Disciples, Apostles, and Saints!
This week’s total solar eclipse was fun; offering us an opportunity to experience this natural phenomenon while hosting guests to our community. People all over the country wanted to get a view.
The eclipse also gave certain fundamentalist Christians the opportunity to predict the end of the world. Of course, I know the people of St. Stephen’s aren’t so easily taken in by these conspiracies. But why do so many others? And do we know where this thinking come from?
In one sense, it is easy to see where these ideas come from. But it becomes even harder to understand the more we read Revelation, Torah, Prophets, and Gospels.
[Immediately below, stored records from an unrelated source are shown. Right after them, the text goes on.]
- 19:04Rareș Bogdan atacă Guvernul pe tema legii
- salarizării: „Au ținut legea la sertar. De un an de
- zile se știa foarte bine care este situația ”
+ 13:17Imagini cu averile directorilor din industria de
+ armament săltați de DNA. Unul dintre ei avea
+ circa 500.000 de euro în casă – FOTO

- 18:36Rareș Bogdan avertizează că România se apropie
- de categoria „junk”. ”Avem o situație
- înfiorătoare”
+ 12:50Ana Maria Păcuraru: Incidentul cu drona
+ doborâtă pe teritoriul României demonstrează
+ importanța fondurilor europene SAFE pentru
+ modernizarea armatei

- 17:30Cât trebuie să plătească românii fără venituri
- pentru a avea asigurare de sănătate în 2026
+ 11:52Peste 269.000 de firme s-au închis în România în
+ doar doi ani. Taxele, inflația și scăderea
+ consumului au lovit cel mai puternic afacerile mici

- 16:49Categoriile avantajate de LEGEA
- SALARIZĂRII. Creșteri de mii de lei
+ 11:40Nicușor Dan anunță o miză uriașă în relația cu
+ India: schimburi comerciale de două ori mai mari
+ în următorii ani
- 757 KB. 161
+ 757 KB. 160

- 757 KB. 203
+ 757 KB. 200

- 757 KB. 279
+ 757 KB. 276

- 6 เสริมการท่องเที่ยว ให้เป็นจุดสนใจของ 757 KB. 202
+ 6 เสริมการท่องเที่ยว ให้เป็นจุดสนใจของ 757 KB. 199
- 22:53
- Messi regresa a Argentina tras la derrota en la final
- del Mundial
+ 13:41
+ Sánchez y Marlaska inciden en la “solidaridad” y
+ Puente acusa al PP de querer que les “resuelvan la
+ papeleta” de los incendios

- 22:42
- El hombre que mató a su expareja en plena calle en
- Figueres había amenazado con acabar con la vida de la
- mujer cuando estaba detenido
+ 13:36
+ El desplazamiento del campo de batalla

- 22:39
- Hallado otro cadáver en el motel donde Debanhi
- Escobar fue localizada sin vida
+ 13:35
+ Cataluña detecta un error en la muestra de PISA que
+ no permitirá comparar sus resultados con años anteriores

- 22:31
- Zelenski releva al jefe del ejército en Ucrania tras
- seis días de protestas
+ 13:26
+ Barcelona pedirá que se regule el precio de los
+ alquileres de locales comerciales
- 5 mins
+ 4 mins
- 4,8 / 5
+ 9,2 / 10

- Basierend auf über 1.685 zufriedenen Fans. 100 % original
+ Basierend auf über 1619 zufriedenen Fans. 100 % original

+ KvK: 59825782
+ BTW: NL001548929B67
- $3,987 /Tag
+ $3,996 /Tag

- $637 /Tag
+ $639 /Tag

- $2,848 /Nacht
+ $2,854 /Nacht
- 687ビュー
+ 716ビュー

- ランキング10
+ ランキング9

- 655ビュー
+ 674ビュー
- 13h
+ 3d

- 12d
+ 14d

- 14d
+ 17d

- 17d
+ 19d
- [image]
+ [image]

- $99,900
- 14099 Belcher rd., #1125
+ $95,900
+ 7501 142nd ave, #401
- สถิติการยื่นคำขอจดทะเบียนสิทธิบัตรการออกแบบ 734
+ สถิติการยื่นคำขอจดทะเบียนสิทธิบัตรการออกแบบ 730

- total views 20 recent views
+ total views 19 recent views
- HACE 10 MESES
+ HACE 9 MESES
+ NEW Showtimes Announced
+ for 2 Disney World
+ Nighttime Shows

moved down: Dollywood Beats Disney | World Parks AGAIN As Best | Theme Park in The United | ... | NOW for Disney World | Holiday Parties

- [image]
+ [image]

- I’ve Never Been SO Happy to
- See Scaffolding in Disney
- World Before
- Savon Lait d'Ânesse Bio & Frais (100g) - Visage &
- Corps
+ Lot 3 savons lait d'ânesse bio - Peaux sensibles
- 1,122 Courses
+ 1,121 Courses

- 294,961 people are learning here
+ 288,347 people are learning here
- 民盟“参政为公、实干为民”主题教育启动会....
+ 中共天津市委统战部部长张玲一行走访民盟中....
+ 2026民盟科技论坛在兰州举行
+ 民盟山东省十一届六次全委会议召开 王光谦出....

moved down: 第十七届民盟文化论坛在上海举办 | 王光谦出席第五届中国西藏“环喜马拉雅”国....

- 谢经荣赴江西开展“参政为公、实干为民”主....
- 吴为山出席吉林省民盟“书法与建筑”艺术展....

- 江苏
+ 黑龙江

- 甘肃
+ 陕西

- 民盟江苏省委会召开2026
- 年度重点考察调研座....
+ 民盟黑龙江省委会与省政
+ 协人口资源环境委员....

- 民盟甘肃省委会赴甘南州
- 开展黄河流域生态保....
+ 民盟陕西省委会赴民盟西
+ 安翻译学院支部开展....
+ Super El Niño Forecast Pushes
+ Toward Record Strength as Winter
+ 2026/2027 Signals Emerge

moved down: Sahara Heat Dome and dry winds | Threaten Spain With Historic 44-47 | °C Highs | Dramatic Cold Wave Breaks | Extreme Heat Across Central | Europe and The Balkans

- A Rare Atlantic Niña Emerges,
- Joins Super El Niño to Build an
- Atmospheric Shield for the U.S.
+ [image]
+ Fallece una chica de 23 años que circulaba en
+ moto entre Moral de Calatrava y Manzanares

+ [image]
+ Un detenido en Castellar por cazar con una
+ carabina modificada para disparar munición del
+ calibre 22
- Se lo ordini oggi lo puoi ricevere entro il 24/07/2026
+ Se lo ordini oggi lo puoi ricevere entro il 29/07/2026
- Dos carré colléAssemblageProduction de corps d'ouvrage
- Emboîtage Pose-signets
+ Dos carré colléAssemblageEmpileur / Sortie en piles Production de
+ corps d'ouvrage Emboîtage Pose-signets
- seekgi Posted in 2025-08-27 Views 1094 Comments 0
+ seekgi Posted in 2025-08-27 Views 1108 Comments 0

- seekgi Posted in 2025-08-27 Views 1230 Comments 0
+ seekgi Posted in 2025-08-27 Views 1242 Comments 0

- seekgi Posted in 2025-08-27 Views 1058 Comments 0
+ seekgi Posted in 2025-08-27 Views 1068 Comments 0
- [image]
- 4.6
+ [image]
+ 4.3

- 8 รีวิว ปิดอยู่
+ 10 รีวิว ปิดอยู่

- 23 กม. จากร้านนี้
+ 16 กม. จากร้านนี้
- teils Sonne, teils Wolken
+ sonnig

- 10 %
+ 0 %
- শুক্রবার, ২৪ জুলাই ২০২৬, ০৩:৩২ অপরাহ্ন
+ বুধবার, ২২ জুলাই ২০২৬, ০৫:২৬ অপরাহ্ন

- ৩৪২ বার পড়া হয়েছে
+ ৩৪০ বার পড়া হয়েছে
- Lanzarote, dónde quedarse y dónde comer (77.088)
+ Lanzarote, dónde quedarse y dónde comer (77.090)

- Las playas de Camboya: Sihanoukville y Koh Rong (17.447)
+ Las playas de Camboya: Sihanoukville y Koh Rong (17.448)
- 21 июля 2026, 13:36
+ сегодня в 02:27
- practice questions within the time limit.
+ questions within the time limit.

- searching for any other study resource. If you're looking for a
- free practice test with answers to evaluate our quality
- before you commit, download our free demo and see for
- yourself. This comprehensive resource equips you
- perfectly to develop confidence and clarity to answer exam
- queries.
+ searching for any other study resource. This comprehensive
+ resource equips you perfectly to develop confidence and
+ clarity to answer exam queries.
They might quote a verse in scripture, but it is unrecognizable in scripture itself.
The vision the conspiracies offer often supports the anger they want to justify, the status they want to maintain, and a vision for God that matches their own sense of power.
So an eclipse becomes the fodder for the realization of that vision. Much like a hurricane cast as punishment, an eclipse symbolizes opportunity. Not for a demonstration of grace, but of power. Not of love, but of wrath.
There’s a reason doomsday prophecies never sound like Jesus—even when they quote him.
Our work involves being more like Jesus, aligning ourselves to his vision. Less predicting the end of the world and more caring for the least of these.